**REQUIREMENT:** Wherever a picture appears, leave it out; set down everything else in the records exactly.

**AVAILABLE RECORDS:**
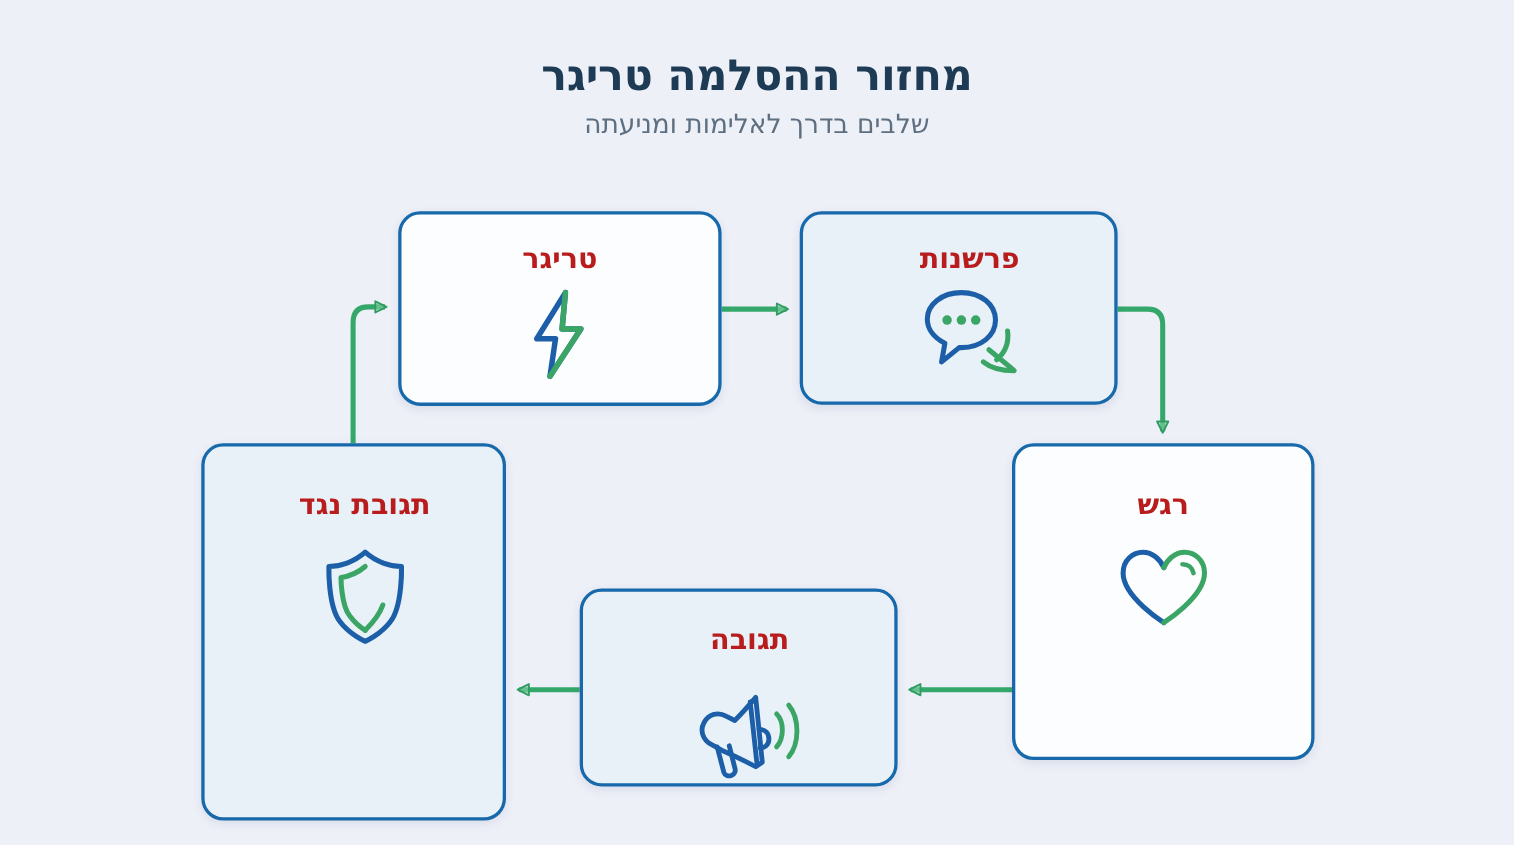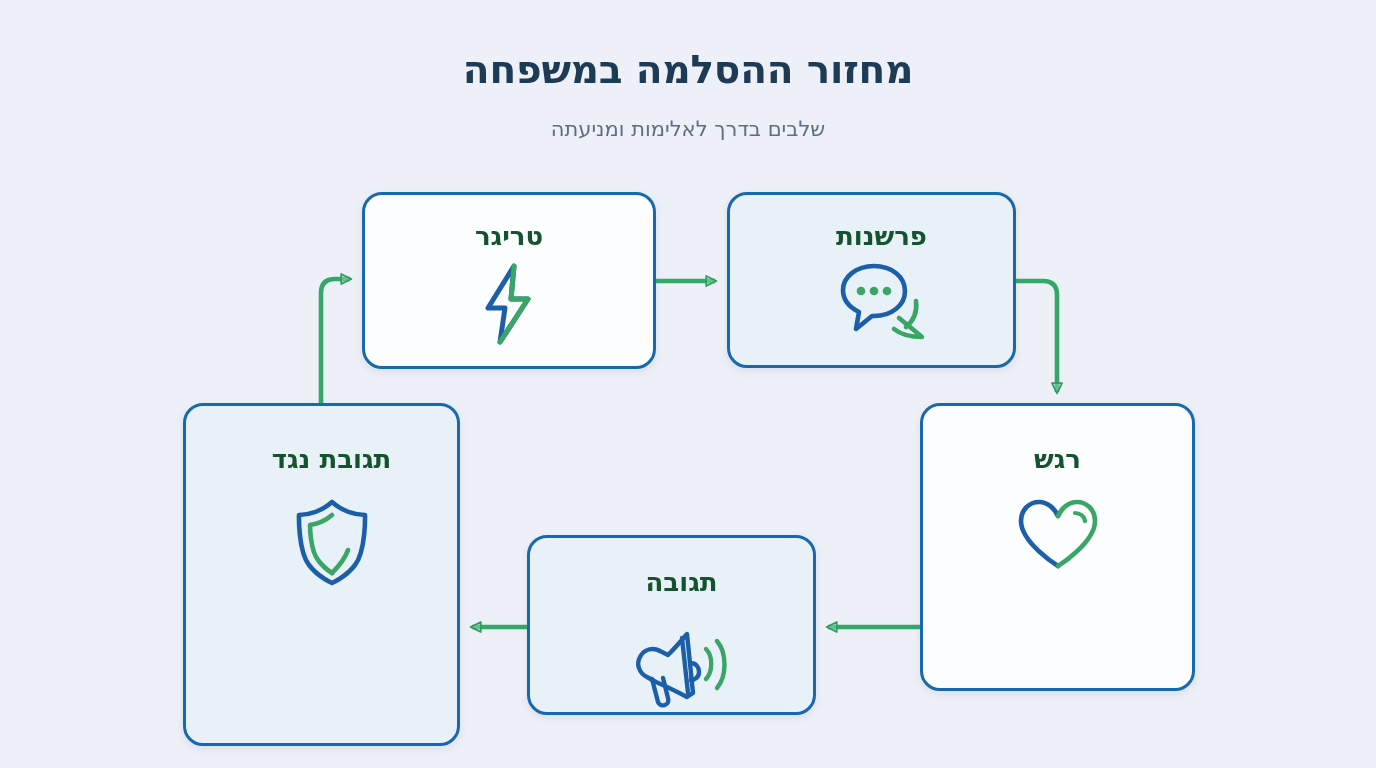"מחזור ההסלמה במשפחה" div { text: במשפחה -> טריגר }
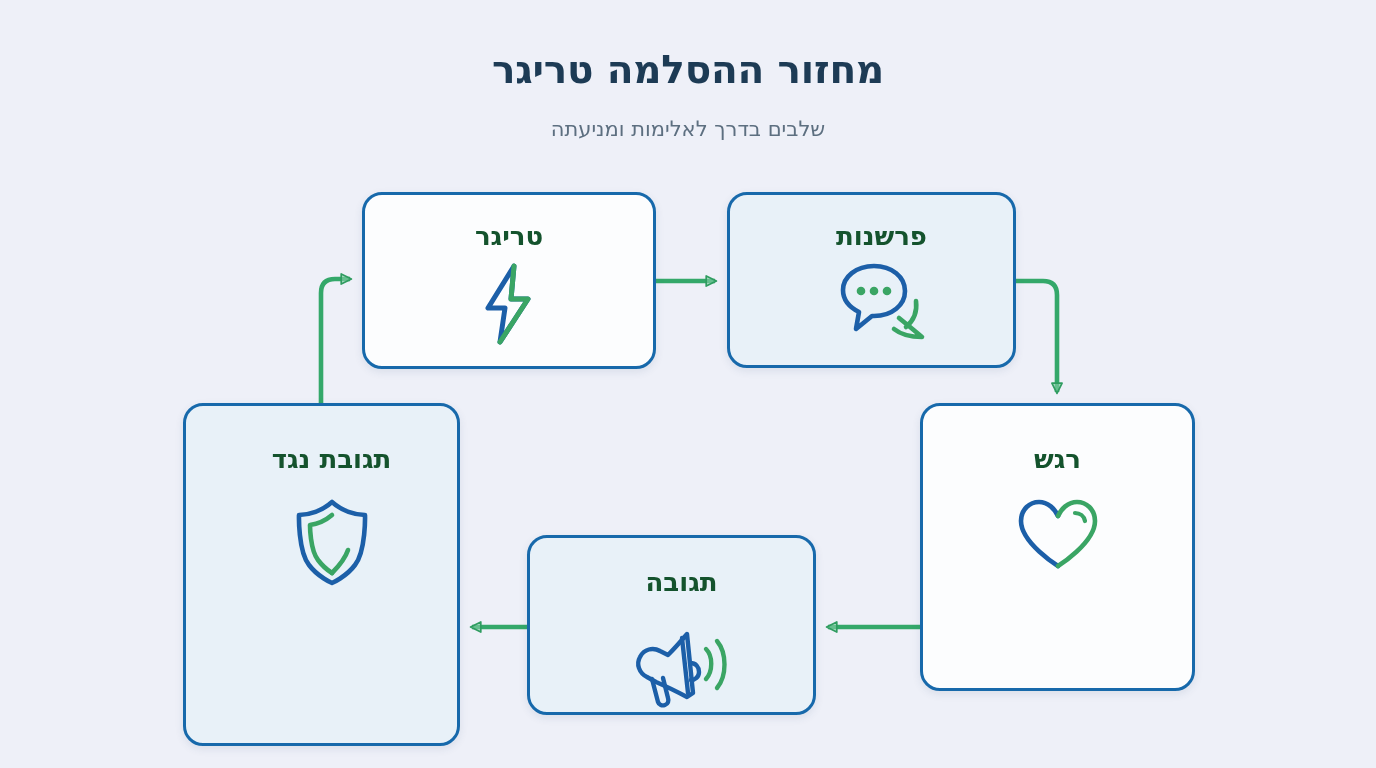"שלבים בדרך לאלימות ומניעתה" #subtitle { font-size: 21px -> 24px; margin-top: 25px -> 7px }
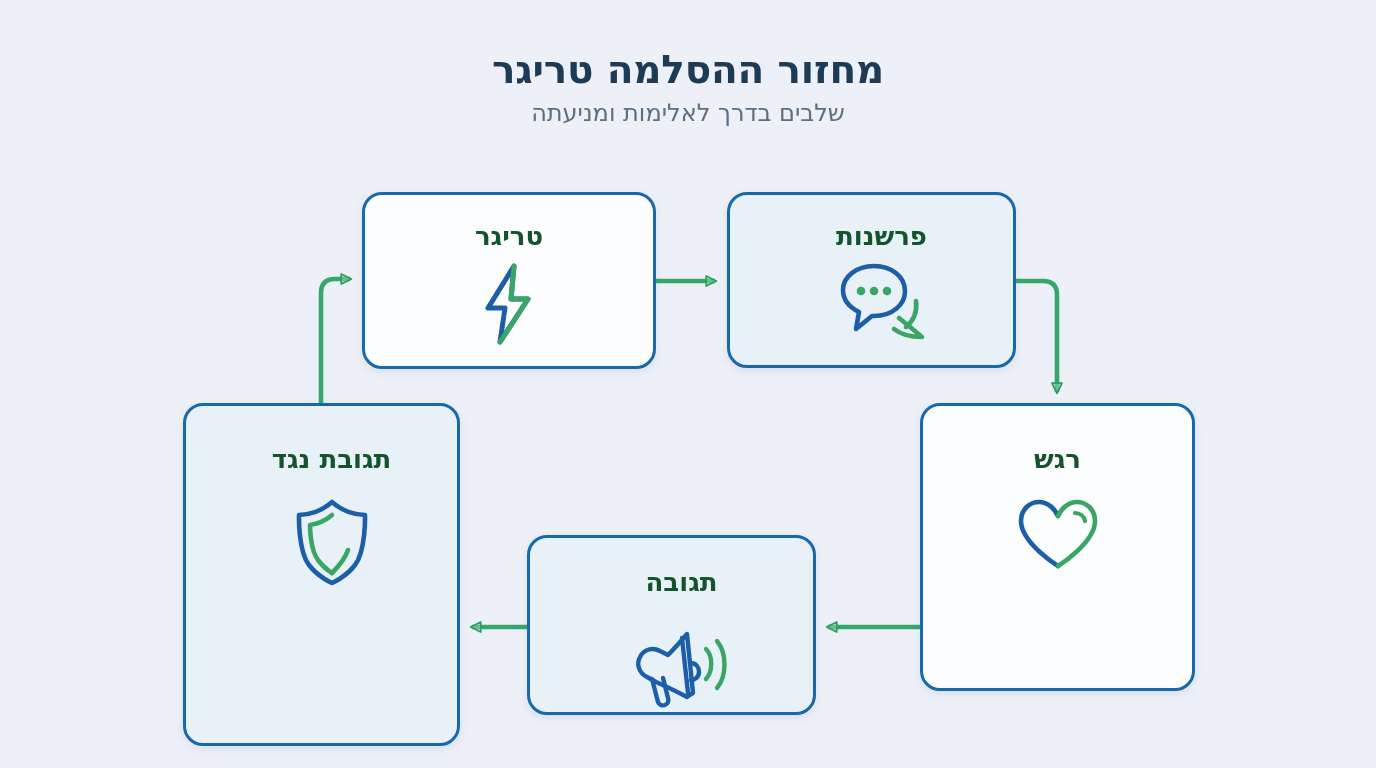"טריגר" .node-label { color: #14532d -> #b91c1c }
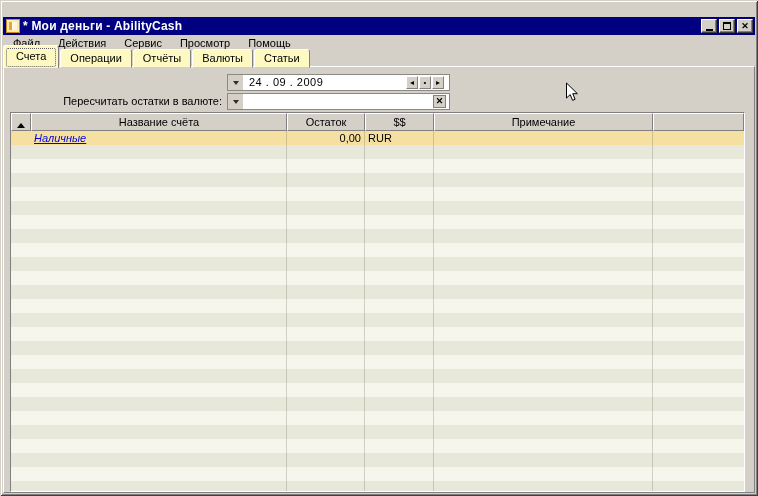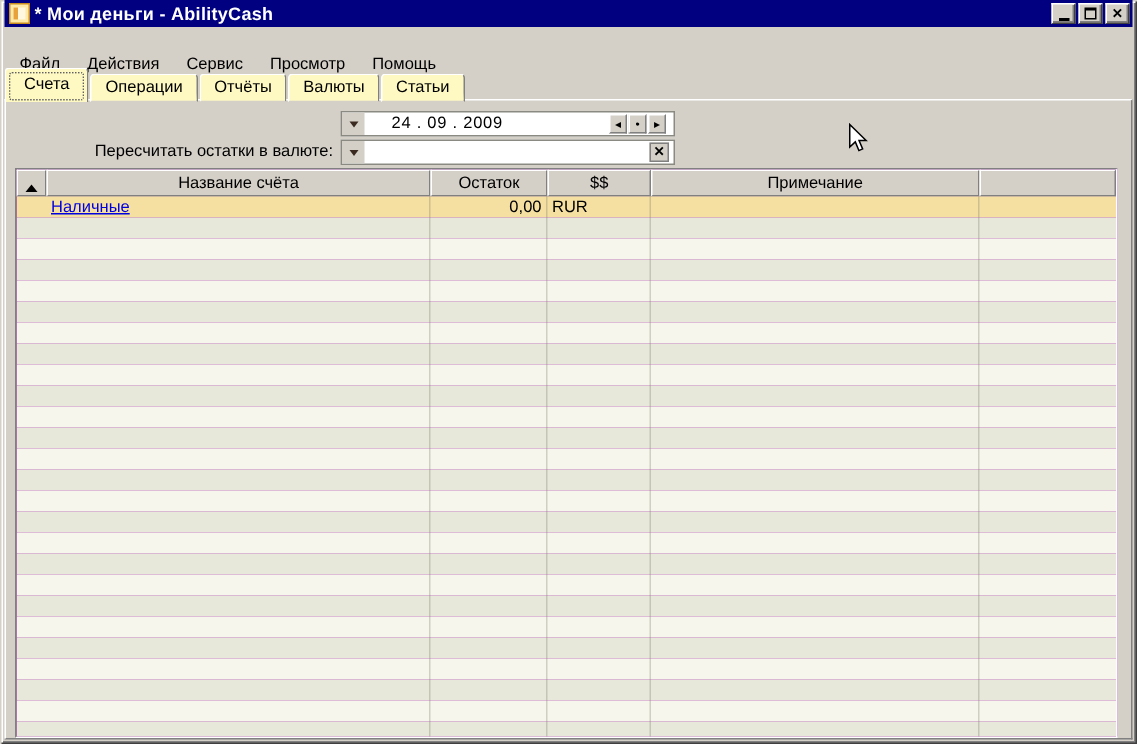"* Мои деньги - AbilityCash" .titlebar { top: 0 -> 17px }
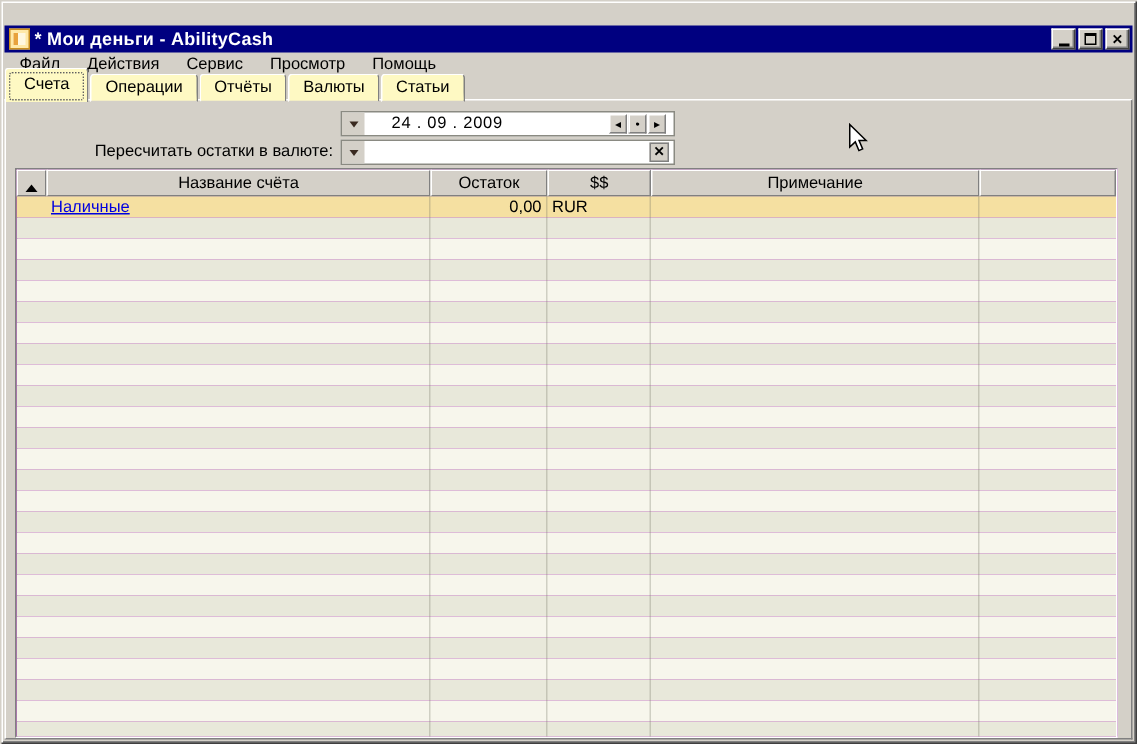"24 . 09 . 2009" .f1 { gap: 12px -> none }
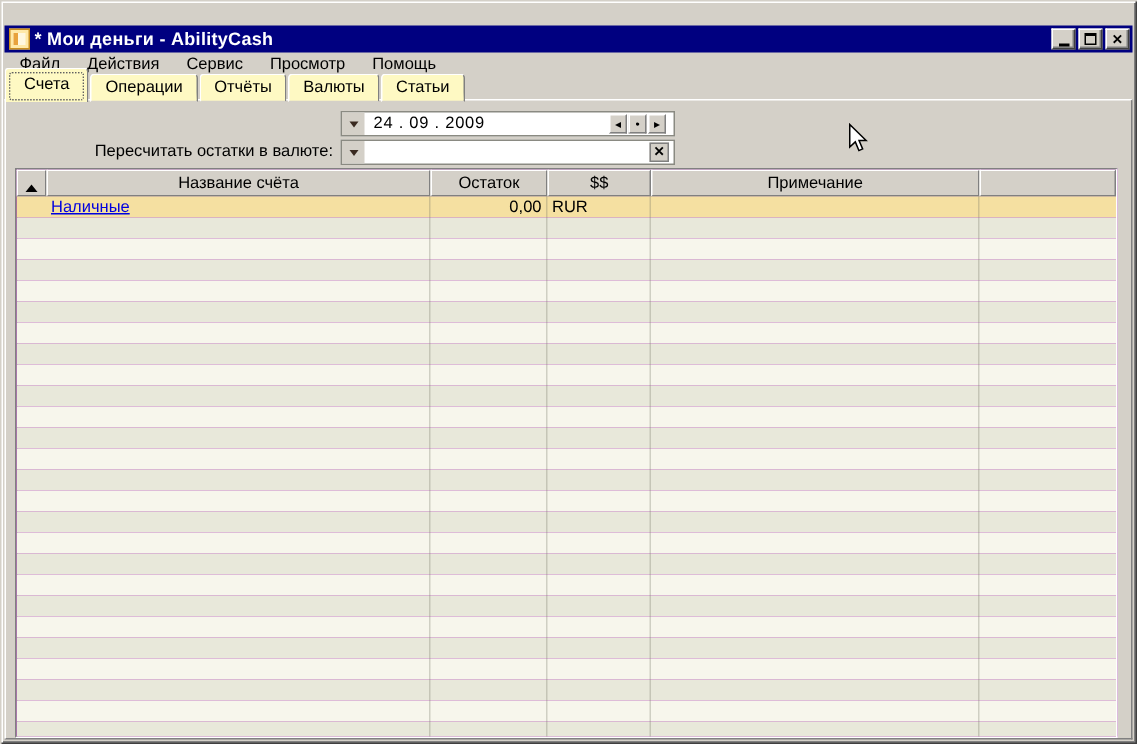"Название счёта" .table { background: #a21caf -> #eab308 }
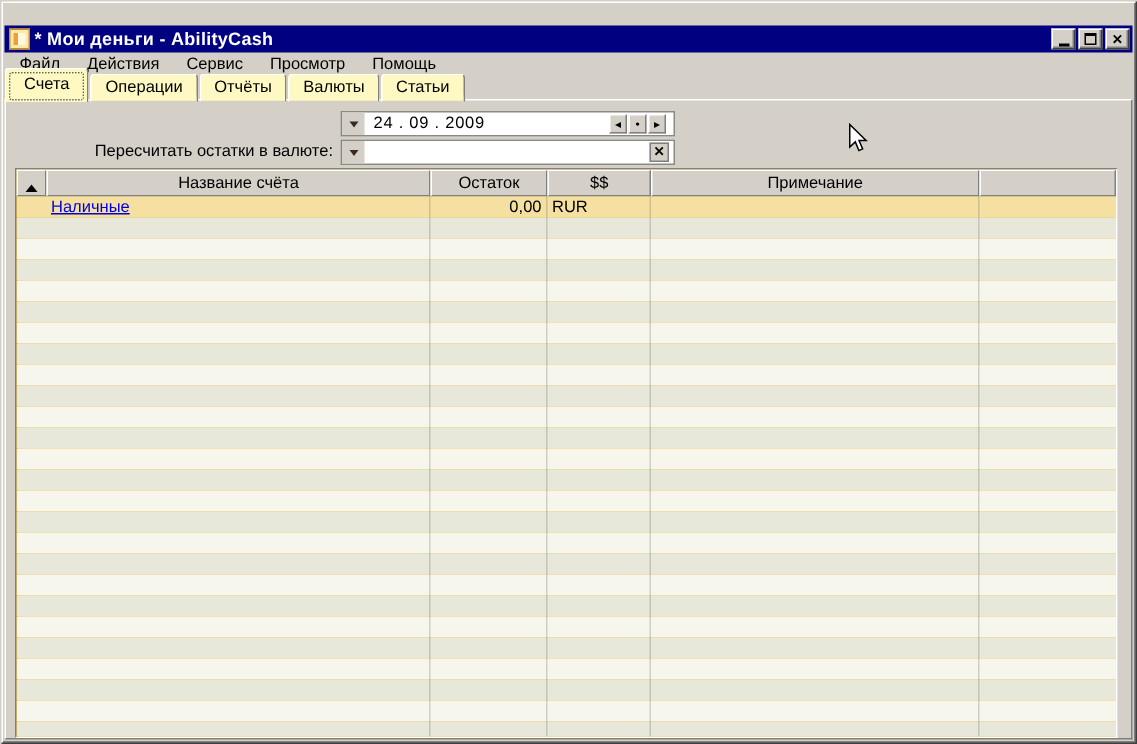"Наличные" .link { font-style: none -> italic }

**RESPONSE BELOW:**
"מחזור ההסלמה במשפחה" div { text: במשפחה -> טריגר }
"שלבים בדרך לאלימות ומניעתה" #subtitle { font-size: 21px -> 24px; margin-top: 25px -> 7px }
"טריגר" .node-label { color: #14532d -> #b91c1c }
"* Мои деньги - AbilityCash" .titlebar { top: 0 -> 17px }
"24 . 09 . 2009" .f1 { gap: 12px -> none }
"Название счёта" .table { background: #a21caf -> #eab308 }
"Наличные" .link { font-style: none -> italic }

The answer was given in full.